Marina Alex, Amy Olson and Jillian Hollis (all 68) were tied for fourth. Ewart Shadoff has 20 top-10 finishes on the LPGA Tour without a victory. "I feel ready now," the Englishwoman said. “I feel like every part of my game is up to the challenge. It's hopefully going to be a good year and hopefully get that win.”
In the 2019 tournament at The Grange Golf Club in Adelaide, Ewart Shadoff shot a first-round 65 and finished tied for eighth. She also competed in the 2017 Women’s Australian Open at Royal Adelaide, where she tied for 24th.
“I really love the golf courses here. I played well last year. I played well here when it was here a couple of years ago too,” said Ewart Shadoff, a three-time member of Team Europe at the Solheim Cup. “I think just go out there tomorrow and try and do the same thing.”

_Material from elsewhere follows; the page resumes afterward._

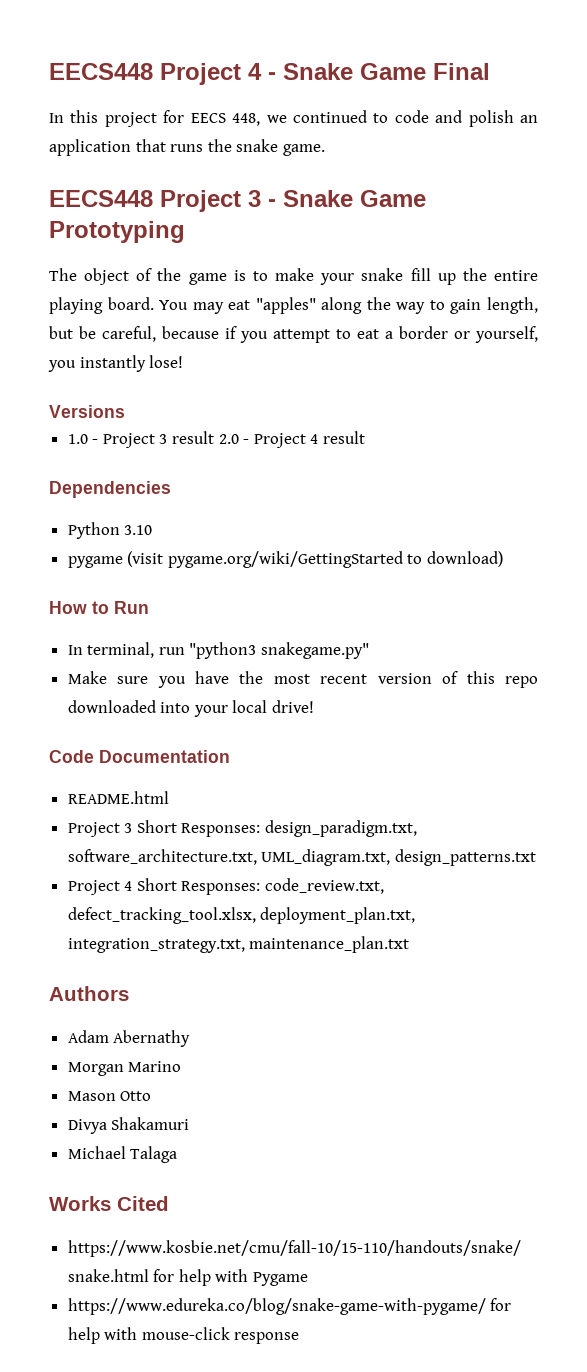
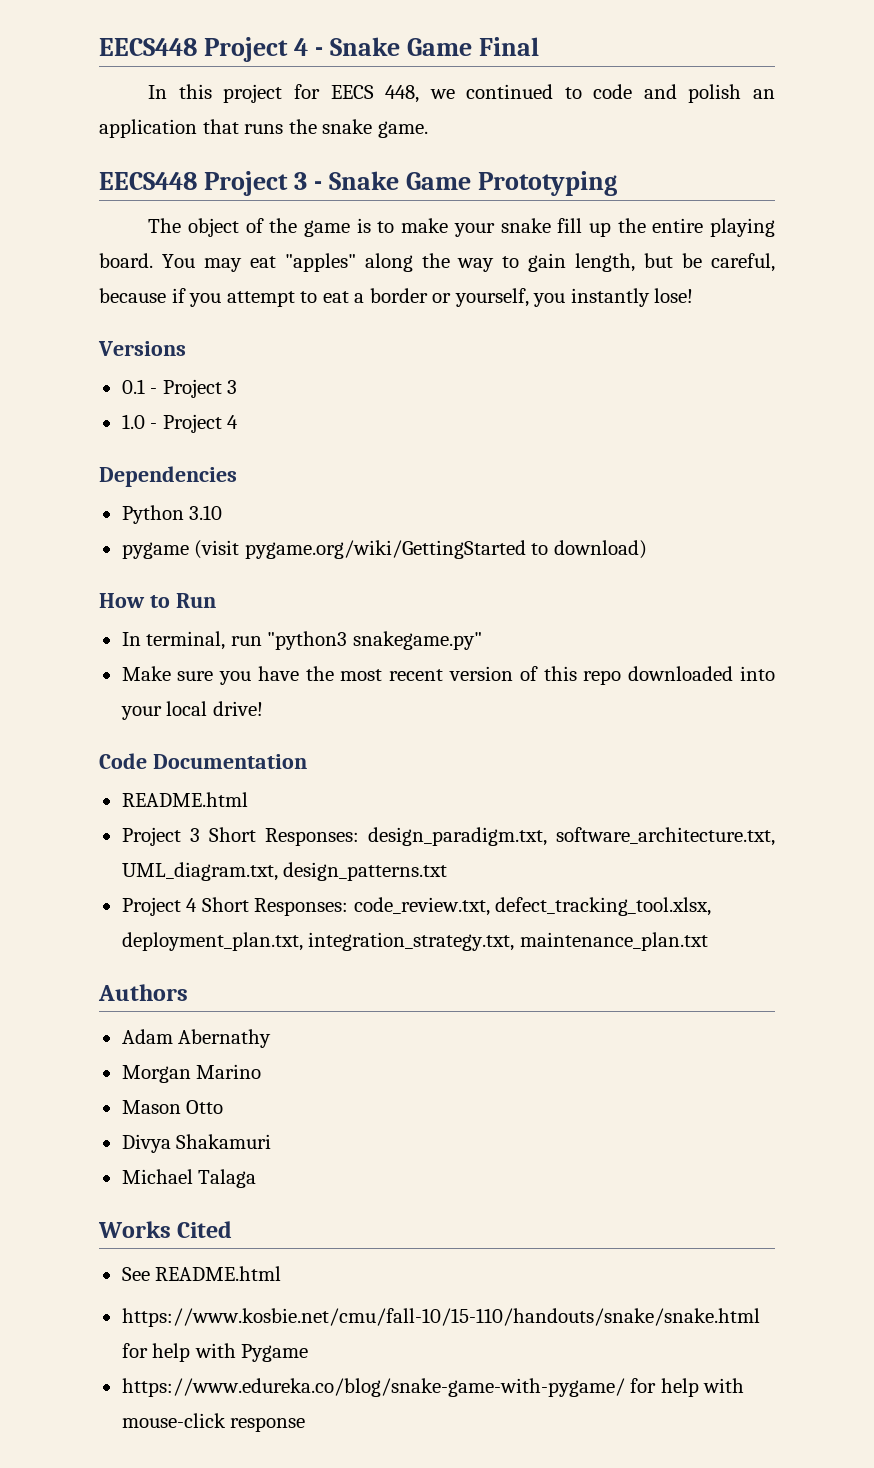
(125, 411) none -> [121,379,238,398] // 0.1 - Project 3
[159,431,366,448] 3 result 2.0 - Project 4 result -> [227,415,239,429] 4
(169, 1203) none -> [121,1266,282,1281] // See README.html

Park opened her first round by holing out from 113 yards with a gap wedge on No. 1 for an eagle. The 19-time LPGA Tour champion, who is playing in her first Women’s Australian Open since missing the cut in 2012, added five more birdies and two bogeys.
“I didn’t see it actually going in, but it was right on line. I thought it was going to be pretty close. But everybody was screaming so I was like, yeah, it must be in,” Park said. “That was my second eagle of the year. So, I had an eagle last week as well in Australia. So, two for Australia.”
Korda was optimistic after her opening round. “I drove the ball really well, kind of didn't take advantage of all my opportunities, but it's just the first day so hopefully I can just build from here on," Korda said.
Five-time champion Karrie Webb, whose lead-up to the tournament was hampered by a virus, shot 74. British veteran Laura Davies had a 79. Due to the virus outbreak in China, the Women's Australian Open will be the last LPGA tournament for a month after the cancellation of three scheduled events in Thailand, Singapore and China.
Pernilla Lindberg was pleased with her first-round 70 as she prepared for a much bigger challenge. “I didn’t even feel like I had my best out there,” said the Swede, who is playing in her ninth Women’s Australian Open. “But all my misses were in the right spot as I could get up and downs and kept giving myself chances. The birdies I made were all kind of tap-ins, so it was kind of low stress.”
In two weeks, Lindberg will become the first female professional in the 101-year history of the New Zealand Open. Lindberg and her husband Daniel Taylor, who works as her caddie, were married atop a mountain near Queenstown, New Zealand, on Jan. 31, 2019, and the Open coincided with their planned first-anniversary trip.
“It’s going to be an incredible challenge,” said Lindberg, who will be paired with All Blacks rugby star Beauden Barrett in the event, a pro-am like the tournament at Pebble Beach. “I’m not going to set any kind of goals for myself, but I’m really going to soak in the week.”